Q3G and beva inhibited CC growth compared to untreated controls.Q3G showed CC inhibition in agreement with the known effects of flavonoids on several types of tumors and the antiproliferative effect of Q3G on CC cells in vitro [3642, 55].

Q3G was safe to use. The clinical signs were used for the animal welfare refinement during animal experiments. The mice treated with Q3G showed no suffer signs. A 5% body weight loss is a strong empirical predictor of pathological findings as a non-invasive tool to monitor research animal welfare in toxicity testing [56]. Data showed stability of weight in mice treated with Q3G.

In addition to smaller tumor size, Q3G treatment lowered the amount of BVs within tumors, whereas larger untreated tumors had more BVs. CC treated with Q3G showed approximately 65% fewer BVs than untreated controls and 50% fewer BV than tumors treated with beva. The results confirm that cancer is an “angiogenesis-dependent” variable [15]. The growing tumors need an increase in blood supply to obtain sufficient oxygen and nutrients. One way to obtain this is by stimulating angiogenesis. As a result of tumor expansion, the production of angiogenic occurs. It led to an increase in the intravascular distance and placed tumor cells beyond the critical oxygen diffusion limits. During the initial phase of angiogenesis, the existing little BV become dilated, have increased permeability, and their endothelial cells show an increase in cytoplasmic organelles and a decrease of endothelial junctions. Subsequently, endothelial cells need to detach from and subsequently break down the basement membrane.
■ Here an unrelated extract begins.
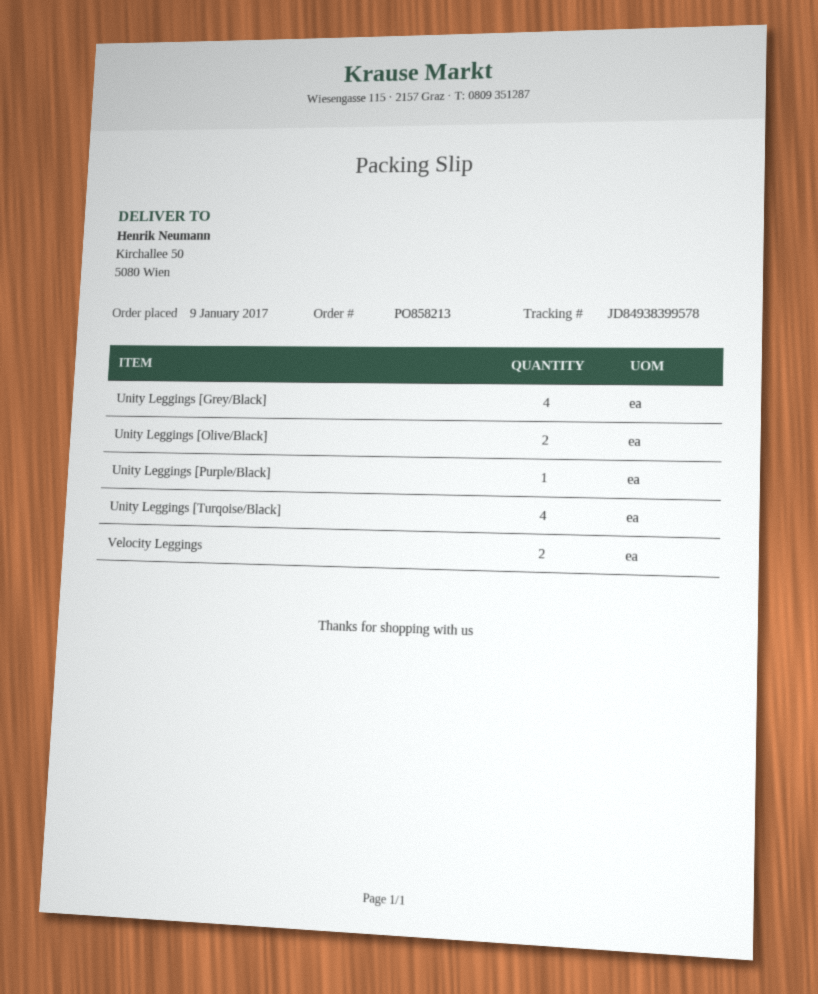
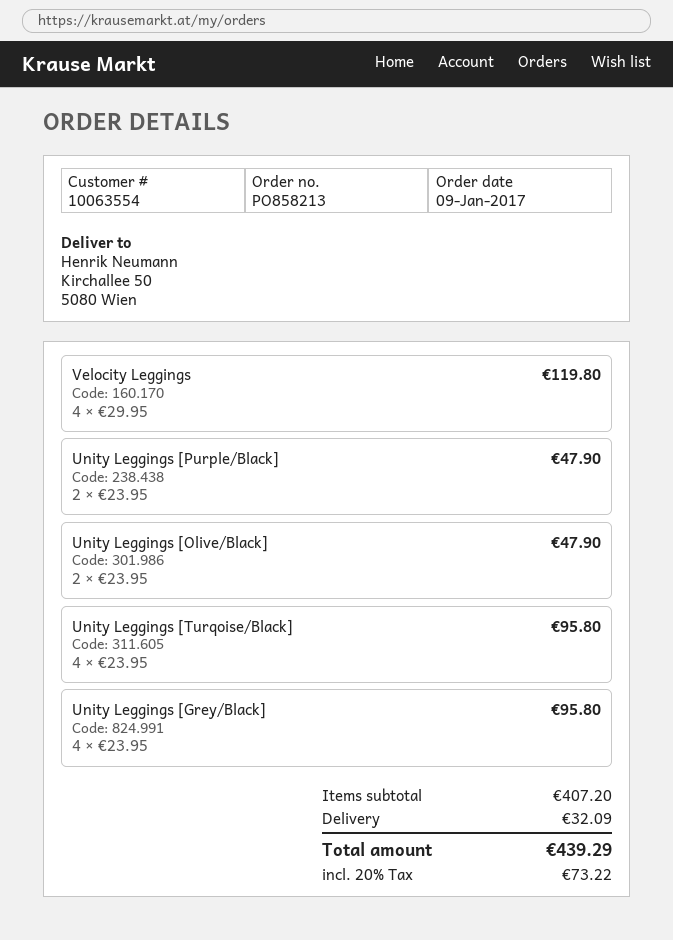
Unity Leggings [Purple/Black]: 1 -> 2
Velocity Leggings: 2 -> 4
They start migrating and proliferating to form new sprouts that enter growing tumor nests. Migrating endothelial cells align in loose cords and sprouts, and lumen formation occurs in the advancing sprout by vacuole formation and curving of the endothelial skeleton. When these sprouts become connected, blood flow will start [57]. These connected sprouts allow the invaded tumor nests to grow and will themselves develop blood vessels and new sprouts leading to expansion of the tumor BV and tumor growth [58]. Therefore, cancer (growth, progression, and spread) is an angiogenesis-dependent variable. Unprecedentedly, Q3G interfered with the vascularization of CC. In addition, Q3G-treated animals had higher VASH1 and lower VASH2 levels compared to untreated animals. The literature shows that inhibition of tumor growth occurs in response to impairment of angiogenesis by rutin [59, 60]. Rutin is a flavonoid from the same class of Q3G, which corroborates its antiangiogenic activity. Furthermore the literature reported that kaempferol interferes with VASH1 expression [36] and that engeletin regulates VASH2 [54], which is consistent with the regulation of both angiogenic factors by flavonoids.
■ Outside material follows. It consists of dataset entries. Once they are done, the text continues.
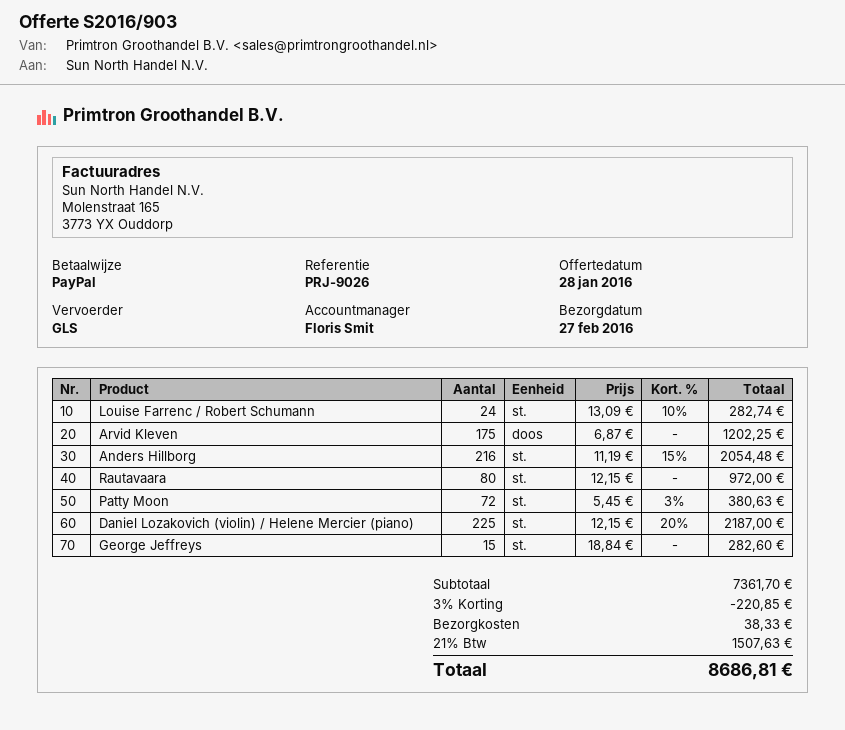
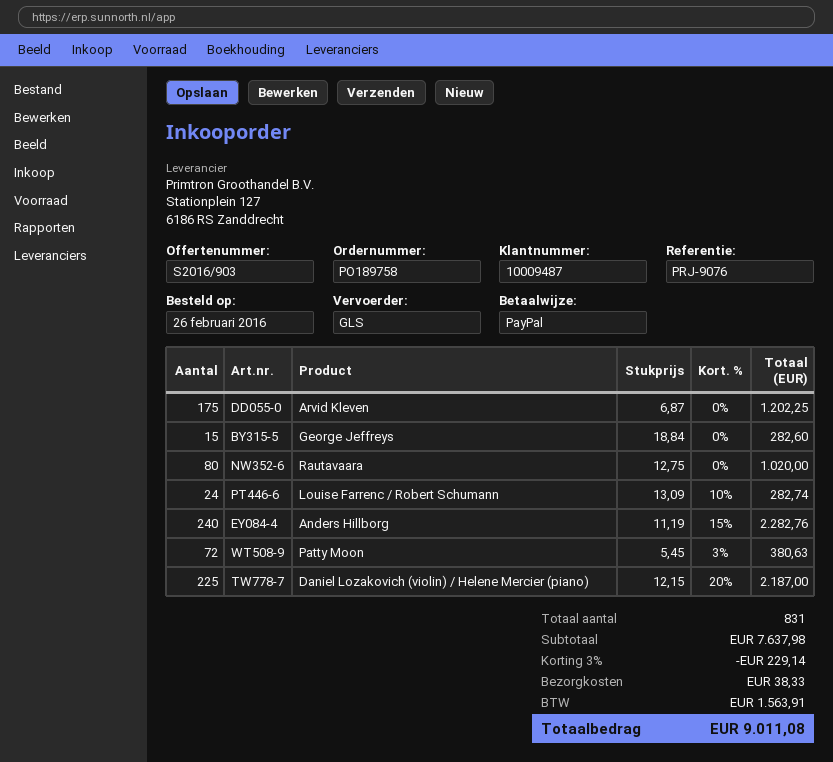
reference: PRJ-9026 -> PRJ-9076
Anders Hillborg: 216 x 11.19 - 15% = 2054.48 -> 240 x 11.19 - 15% = 2282.76
Rautavaara: 80 x 12.15 = 972.00 -> 80 x 12.75 = 1020.00
subtotal: 7361.70 -> 7637.98
discount: 3% = 220.85 -> 3% = 229.14
tax: 1507.63 -> 1563.91
total: 8686.81 -> 9011.08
VASH1 and 2 have opposing activities that are linked to their expression sites. Antiangiogenic agents inhibit VASH production by blocking and sequestering VEGFR, which leads to EC apoptosis and vessel number reduction [61]. However, VASH1 expression is induced by numerous stimuli [62], including VASH2, and not exclusively by VEGFR.
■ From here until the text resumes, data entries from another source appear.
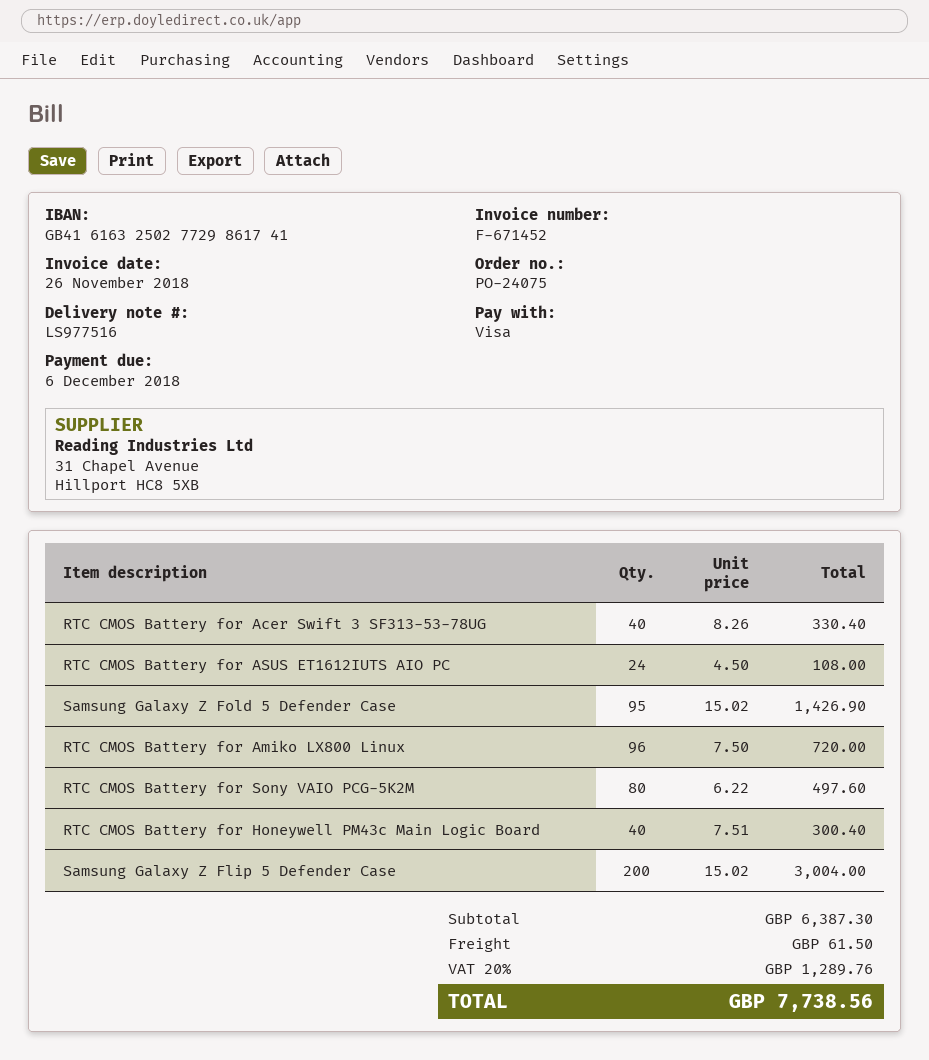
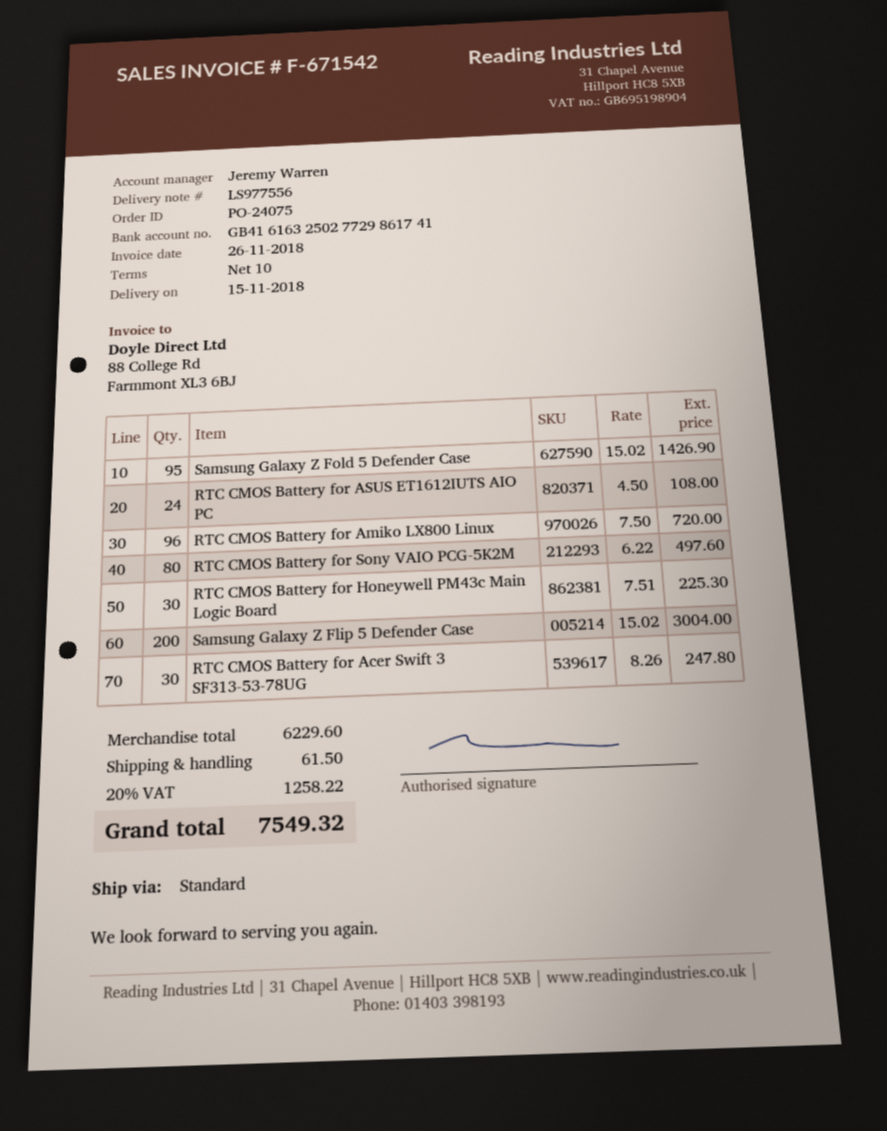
delivery note number: LS977516 -> LS977556
invoice number: F-671452 -> F-671542
RTC CMOS Battery for Acer Swift 3 SF313-53-78UG: 40 x 8.26 = 330.40 -> 30 x 8.26 = 247.80
RTC CMOS Battery for Honeywell PM43c Main Logic Board: 40 x 7.51 = 300.40 -> 30 x 7.51 = 225.30
subtotal: 6387.30 -> 6229.60
tax: 20% = 1289.76 -> 20% = 1258.22
total: 7738.56 -> 7549.32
Untreated tumors showed VASH1 mainly close to vascular structures in the extracellular matrix, whereas VASH2 was found within tumor cells. VASH1 impairs EC proliferation, migration, survival, and vascular permeability, which leads to angiogenic remodeling by inhibiting angiogenic sprouting and vessel growth [63]. In untreated animals, we found low tissue expression of VASH1 and high VASH2. Q3G-treated animals showed higher tissue VASH1 expression localized in the extracellular matrix close to the EC proliferating zone in comparison to the control. In turn, VASH2 was found in the cytoplasm of tumor cells and was downregulated in comparison to cancer cells from control mice. The VASH1 was detected in the extracellular matrix (ECM) and EC but not in tumor cells. The spatial in ECM is crucial to ensure the proper assembly and maturation of new vascular structures by angiogenic signals. Consequently, the presence of VASH in ECM was expected. Distinct from VASH1, VASH2 was also found in the tumor cells. It is an exciting characteristic and suggests VASH2 as an inhibitor of angiogenic development mediated by the tumor cell. There are therapeutic challenges for delivering antiangiogenic, including controlling the microenvironmental distribution of their levels in tissue [64]. The VASH2 as a potential therapeutic strategy is less dependent on the ECM and molecular structure. It considers the target of the tumor cells, pointing to a therapeutic strategy not based on VASH1 and 2 molecular structures, but on their different expression sites. Although the evidence that human colon adenocarcinoma is angiogenesis-dependent, angiogenesis is not the only factor determining tumor growth, including genetic changes and biochemical pathways that play a crucial role. Tumor treatment with agents direct to only one target involved in tumor development and progression and spreading seems insufficient to induce complete tumor regression response and subsequent improvement of the disease-free and overall survival. Currently, distinct therapies should be maintained to interfere with different hallmarks of carcinogenesis, but the association with Q3G seems to be promising.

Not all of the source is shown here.